--- TO DO ---
For this listing, reproduce the line with "LLMs,and task dependencies.", the line with "2021, version 1.0b", and the lines between, exactly as they stand. Leave out pictures and all other lines.
↓↓↓
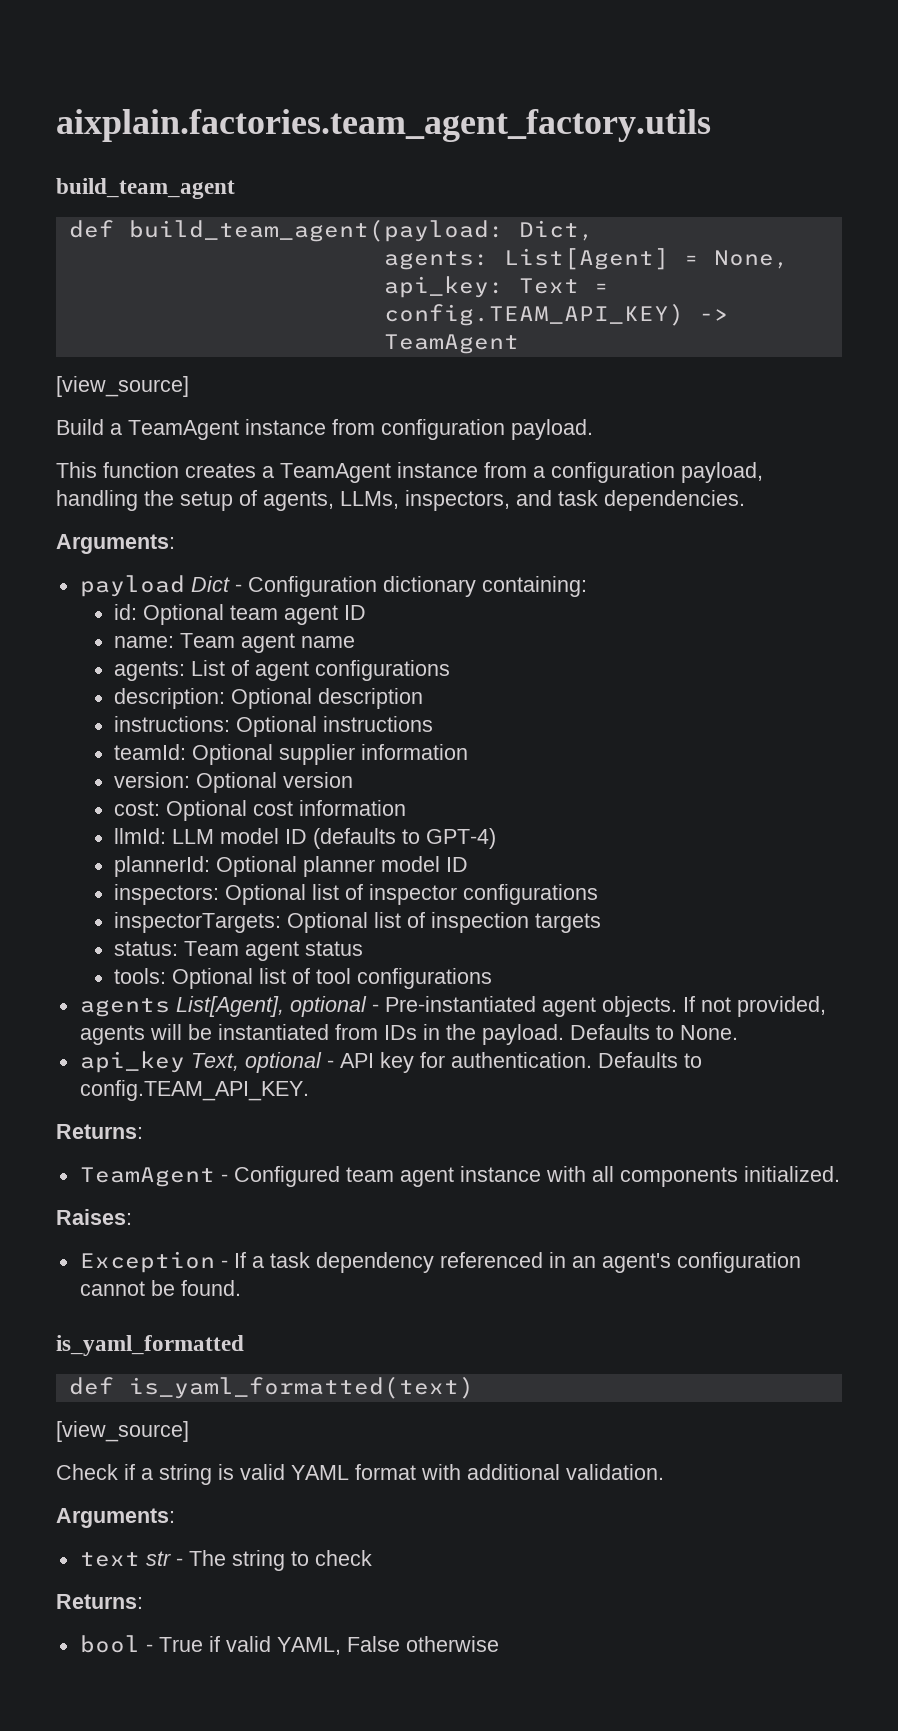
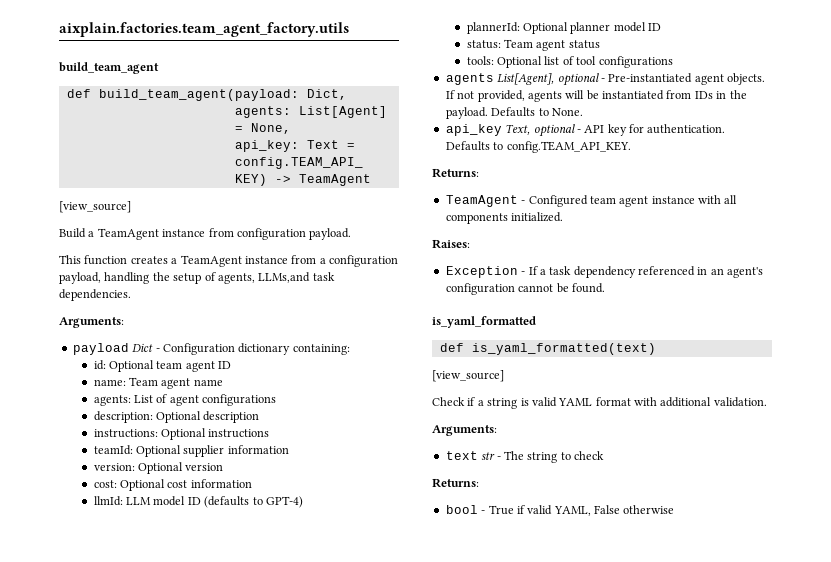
- This function creates a TeamAgent instance from a configuration payload, handling the setup of agents, LLMs, inspectors, and task dependencies.
+ This function creates a TeamAgent instance from a configuration payload, handling the setup of agents, LLMs,and task dependencies.
- inspectors: Optional list of inspector configurations
- inspectorTargets: Optional list of inspection targets

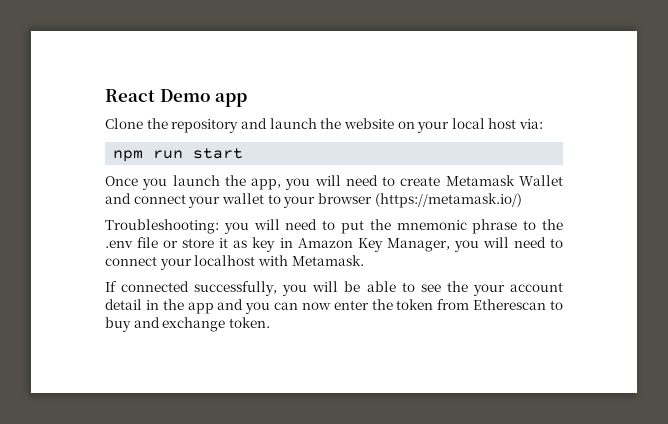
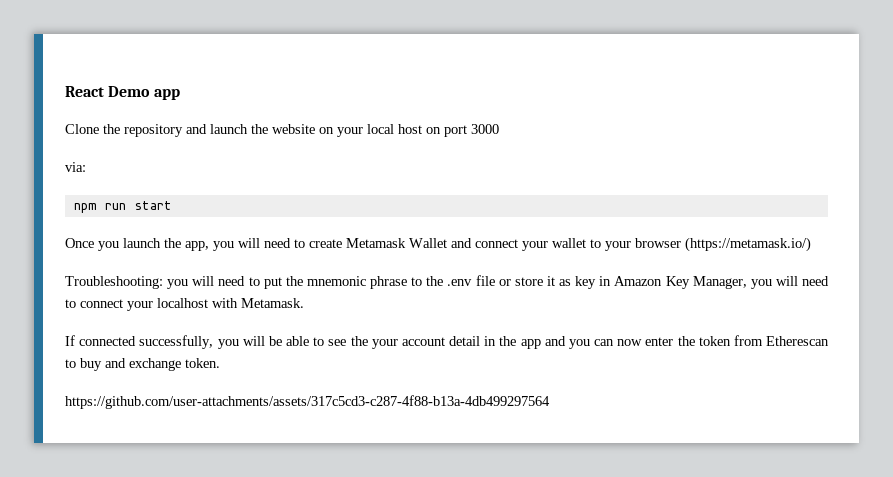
- Clone the repository and launch the website on your local host via:
+ Clone the repository and launch the website on your local host on port 3000
+ via:
+ https://github.com/user-attachments/assets/317c5cd3-c287-4f88-b13a-4db499297564

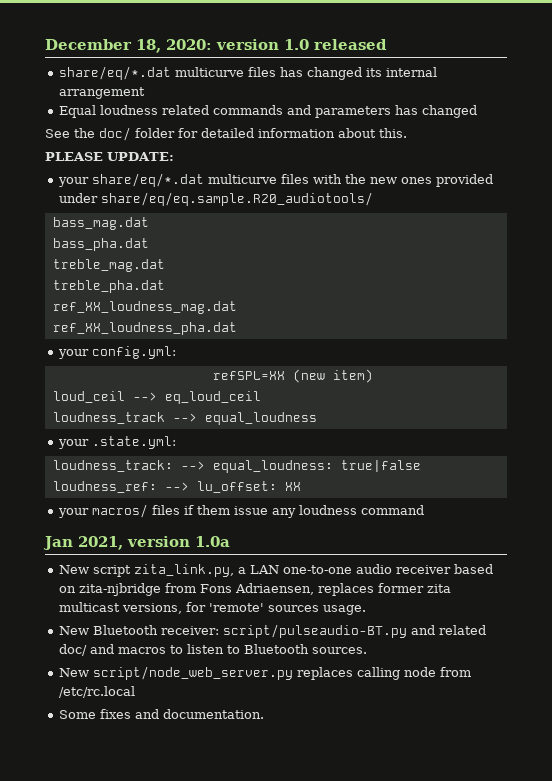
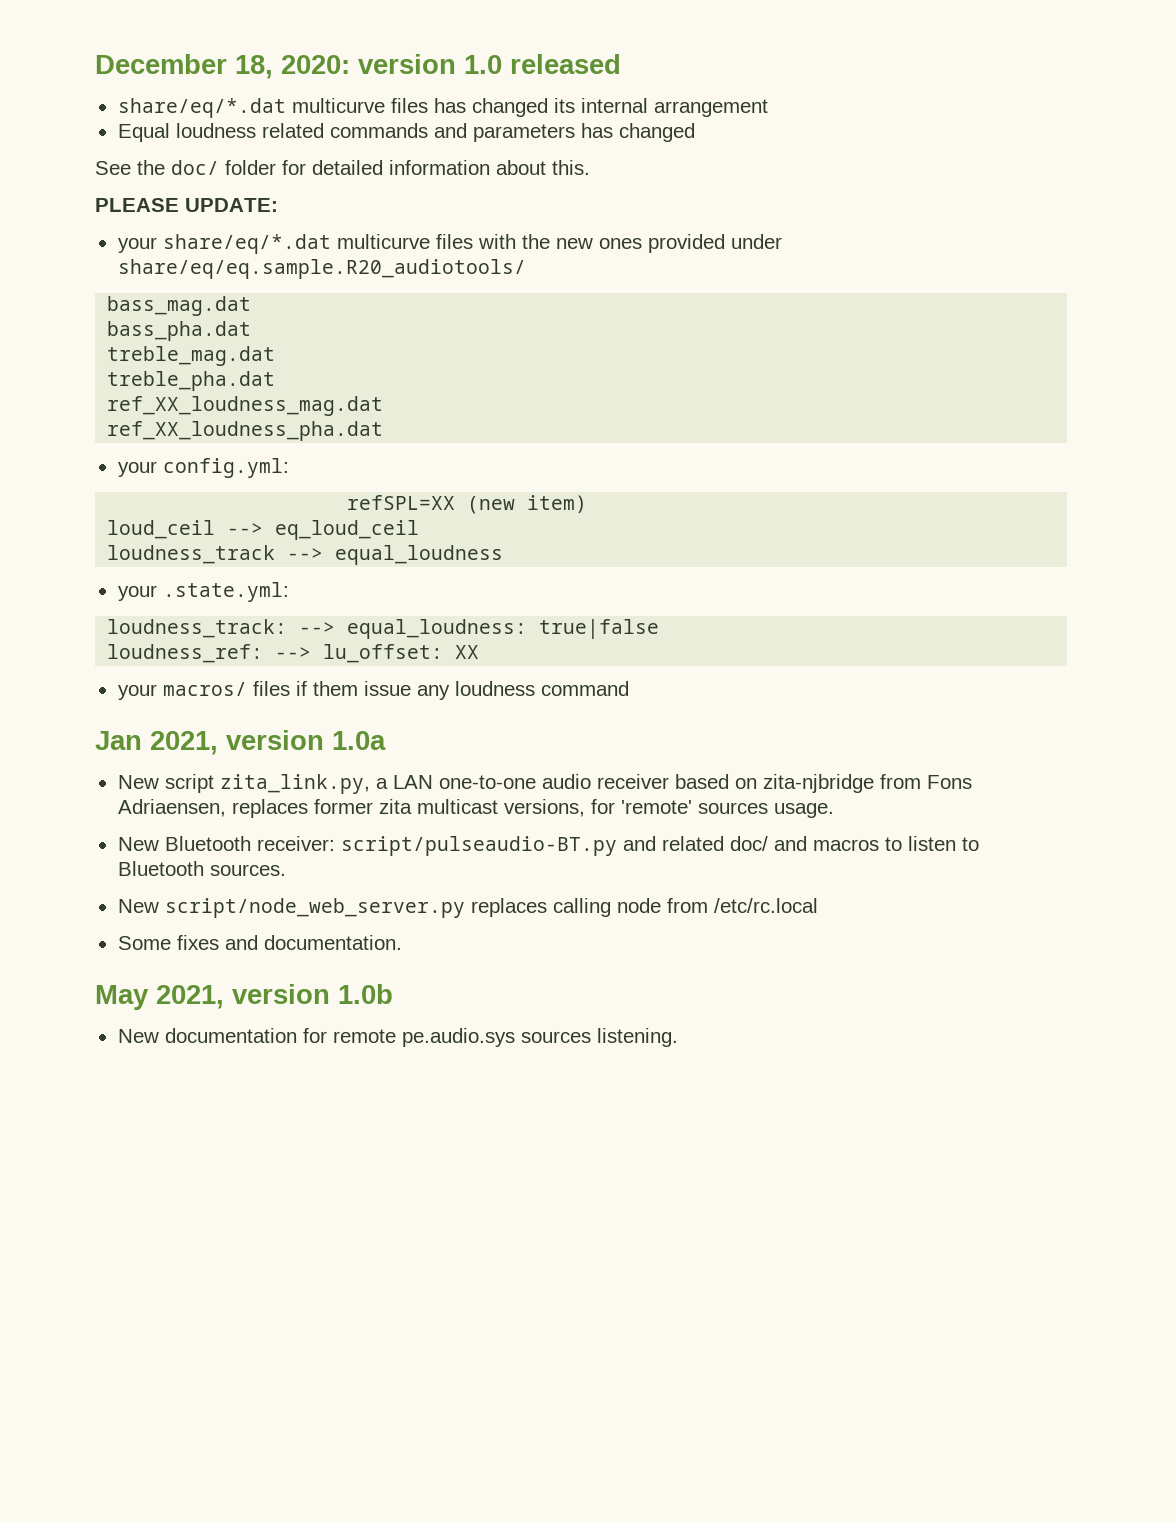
+ May 2021, version 1.0b
+ New documentation for remote pe.audio.sys sources listening.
↑↑↑
--- OUTPUT FOR THIS EXERCISE ---
+ This function creates a TeamAgent instance from a configuration payload, handling the setup of agents, LLMs,and task dependencies.
- inspectors: Optional list of inspector configurations
- inspectorTargets: Optional list of inspection targets

- Clone the repository and launch the website on your local host via:
+ Clone the repository and launch the website on your local host on port 3000
+ via:
+ https://github.com/user-attachments/assets/317c5cd3-c287-4f88-b13a-4db499297564

+ May 2021, version 1.0b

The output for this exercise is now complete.